16) Individual Rights

  • Rights may include access, correction, deletion, portability, restriction, objection, withdrawal of consent (where applicable), and marketing opt‑out.
  • Requests involving Project/Customer Data should be directed to the contracting customer/controller; Bauvik will assist as required by the DPA and law.
  • Identity verification and response timelines follow applicable law; appeal rights are provided where required (certain U.S. states).

17) Regional Disclosures

  • Canada (PIPEDA): fair information principles observed; service providers may be outside Canada; contact us for access/correction inquiries and complaint handling.
  • EU/UK (GDPR/UK GDPR): legal bases include contract, legitimate interests, consent, and legal obligations; transfers rely on appropriate safeguards; lodge complaints with Supervisory Authorities/ICO.
  • U.S. (CPRA and similar laws): categories, purposes, and disclosures as outlined; no sale or sharing for cross‑context behavioral advertising; rights to know, delete, correct, portability, and limit use of sensitive data where applicable.

18) Sub‑Processors and Vendor Transparency

  • Current sub‑processor categories: cloud hosting/IaaS, storage/backup, email delivery, e‑signature, analytics/telemetry, support desk, security monitoring, timekeeping/HR tools (where used), and AI infrastructure.
  • A current list is available upon request; customers receive notice of material changes as set out in the DPA.

19) Financial Incentives

  • We do not offer price or service differences in exchange for personal information. If that changes, we will provide required notices and opt‑in mechanisms.

20) Children

  • Services are not directed to children; we do not knowingly collect personal information from minors where parental consent is required. Contact us to request deletion if you believe a minor’s information was provided.
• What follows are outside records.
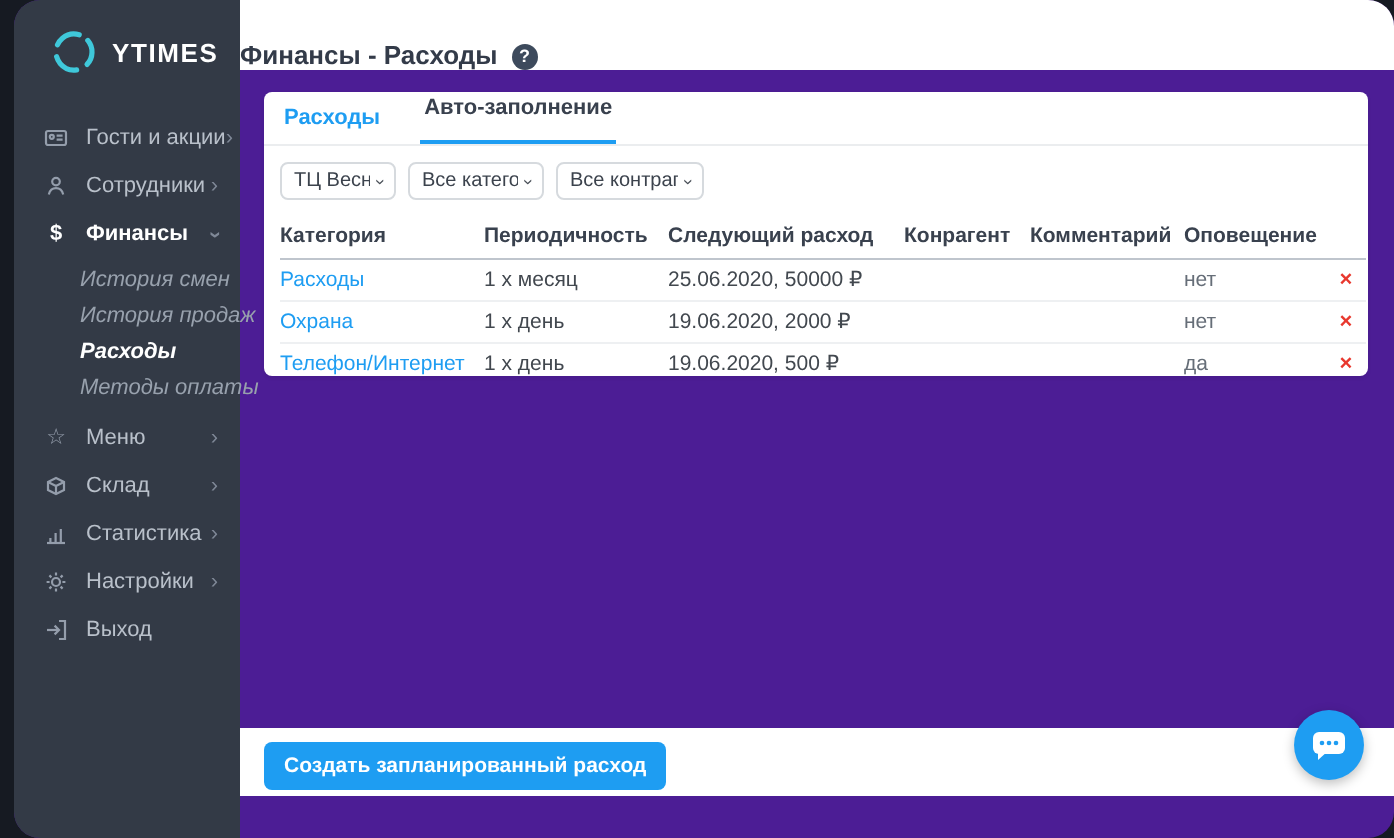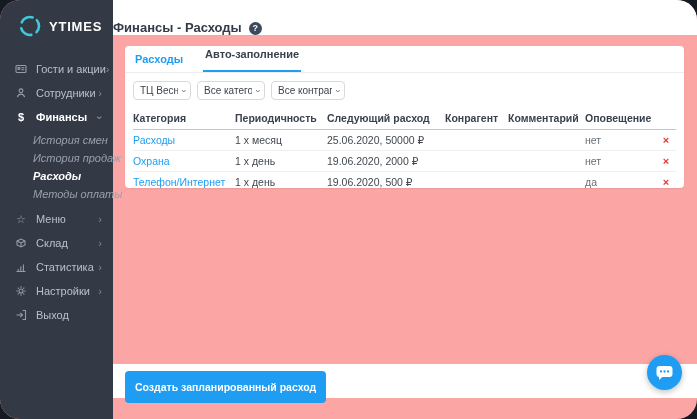--- a/index.html
+++ b/index.html
@@ -1,17 +1,17 @@
 <!DOCTYPE html>
 <html><head>
 <meta charset="utf-8">
 <style>
   html,body{margin:0;padding:0;width:697px;height:419px;background:#161a22;
     font-family:"Liberation Sans","DejaVu Sans",sans-serif;-webkit-font-smoothing:antialiased;}
-  .app{position:absolute;inset:0;border-radius:20px;overflow:hidden;background:#fca5a5;}
+  .app{position:absolute;inset:0;border-radius:13px;overflow:hidden;background:#4c1d95;margin-left:7px;}
 
   
   .sidebar{position:absolute;left:0;top:0;bottom:0;width:113px;background:#333a46;color:#b9c0ca;}
   .logo{display:flex;align-items:center;padding:13px 0 10px 17px;}
   .logo-text{color:#fff;font-weight:bold;font-size:13px;letter-spacing:.8px;margin-left:6px;}
   .nav{margin-top:8px;}
   .nav-item{display:flex;align-items:center;height:24px;padding:0 11px 0 14px;font-size:11px;cursor:pointer;color:#b9c0ca;}
   .nav-item .ic{width:14px;display:flex;justify-content:center;color:#949dab;flex:0 0 14px;}
   .nav-item .lbl{margin-left:8px;white-space:nowrap;}
   .nav-item .chev{margin-left:auto;color:#7f8897;font-size:11px;line-height:1;}
@@ -48,21 +48,21 @@
   .sel-con{width:74px;}
 
   table{border-collapse:collapse;table-layout:fixed;margin:8px 8px 0 8px;width:543px;font-size:10.5px;}
   th{text-align:left;font-weight:bold;color:#39414e;padding:4px 0 5px 0;border-bottom:1px solid #bfc5cd;white-space:nowrap;}
   td{padding:4px 0;border-bottom:1px solid #eef0f2;color:#42484f;white-space:nowrap;overflow:hidden;}
   td.cat{color:#1e9df2;cursor:pointer;}
   td.notify{color:#666e78;}
   td.del{color:#e8382e;font-weight:bold;text-align:center;cursor:pointer;font-size:11px;}
 
   .footerbar{position:absolute;left:113px;right:0;top:364px;height:34px;background:#fff;}
-  .create-btn{margin:7px 0 0 12px;height:32px;padding:0 10px;background:#1e9df2;color:#fff;border:none;
+  .create-btn{margin:7px 0 0 12px;height:24px;padding:0 10px;background:#1e9df2;color:#fff;border:none;
     border-radius:4px;font-size:10.5px;font-weight:bold;font-family:inherit;cursor:pointer;}
 
   .fab{position:absolute;right:15px;top:355px;width:35px;height:35px;border-radius:50%;background:#1e9df2;
     display:flex;align-items:center;justify-content:center;cursor:pointer;box-shadow:0 2px 6px rgba(0,0,0,.25);}
 </style>
 </head>
 <body>
 
 <div class="app">
 

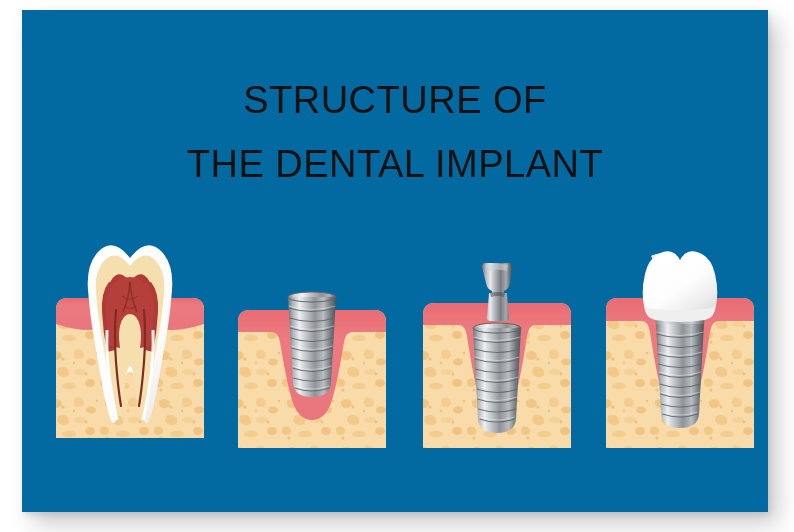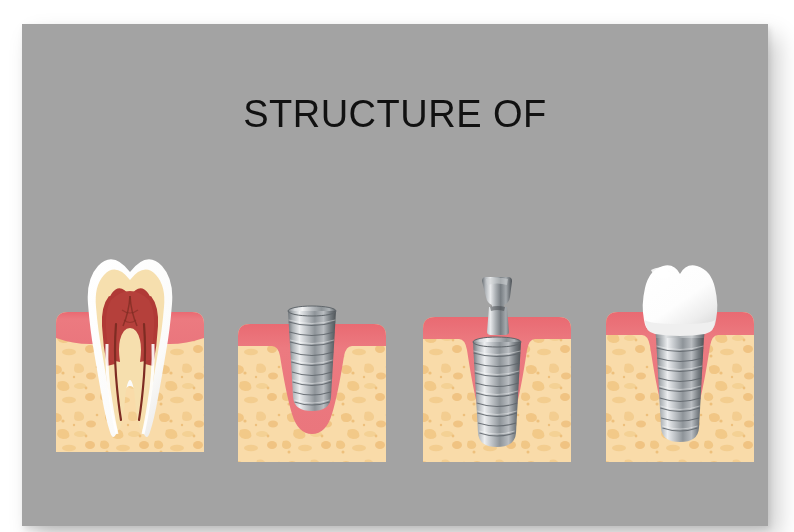--- a/index.html
+++ b/index.html
@@ -10,24 +10,24 @@
   }
   body {
     width: 794px;
     height: 532px;
     overflow: hidden;
     font-family: "Liberation Sans", sans-serif;
   }
   #poster {
     position: absolute;
     left: 22px;
-    top: 24px;
+    top: 10px;
     width: 746px;
     height: 502px;
-    background: #a3a3a3;
+    background: #0369a1;
     box-shadow: 10px 12px 22px rgba(0,0,0,0.20),
                 2px 3px 6px rgba(0,0,0,0.10);
   }
   #title-block {
     position: absolute;
     left: 0;
     top: 58px;
     width: 746px;
     text-align: center;
     color: #141414;
@@ -57,20 +57,21 @@
   }
   .panel svg { display: block; }
 </style>
 </head>
 <body>
 
 <div id="poster">
 
   <div id="title-block">
     <span class="title-line">STRUCTURE OF</span>
+    <span class="title-line">THE DENTAL IMPLANT</span>
   </div>
 
   <div id="panels">
 
     <svg width="0" height="0" style="position:absolute" aria-hidden="true">
       <defs>
         <linearGradient id="gMetal" x1="0" y1="0" x2="1" y2="0">
           <stop offset="0%" stop-color="#6e7479"></stop>
           <stop offset="10%" stop-color="#aeb3b7"></stop>
           <stop offset="24%" stop-color="#eceef0"></stop>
21) How to Exercise Rights or Contact Us

  • Email: info@bauvik.com
  • Mail: Privacy Office, Bauvik Inc., 68 Claremont St, Toronto, ON M6J 2M5
  • Provide: name, organization, role, contact email used, the nature of your request, and region/country.

22) Changes to this Policy

  • We may update this policy to reflect changes in law, regulation, platforms, or practices. We will post updates with a new effective date and provide notice and/or seek consent where required by law or contract.

23) Customer Responsibilities

  • Configure access controls, retention, and exports in selected project platforms.
  • Limit uploads to data necessary for project delivery; avoid restricted/special categories unless contractually permitted and lawful.
  • Review and manage Third‑Party Systems and permissions; revoke access when no longer needed.
  • Execute a DPA and transfer mechanisms where required; notify Bauvik of special compliance needs (e.g., union agreements, public sector procurement rules, sensitive infrastructure restrictions).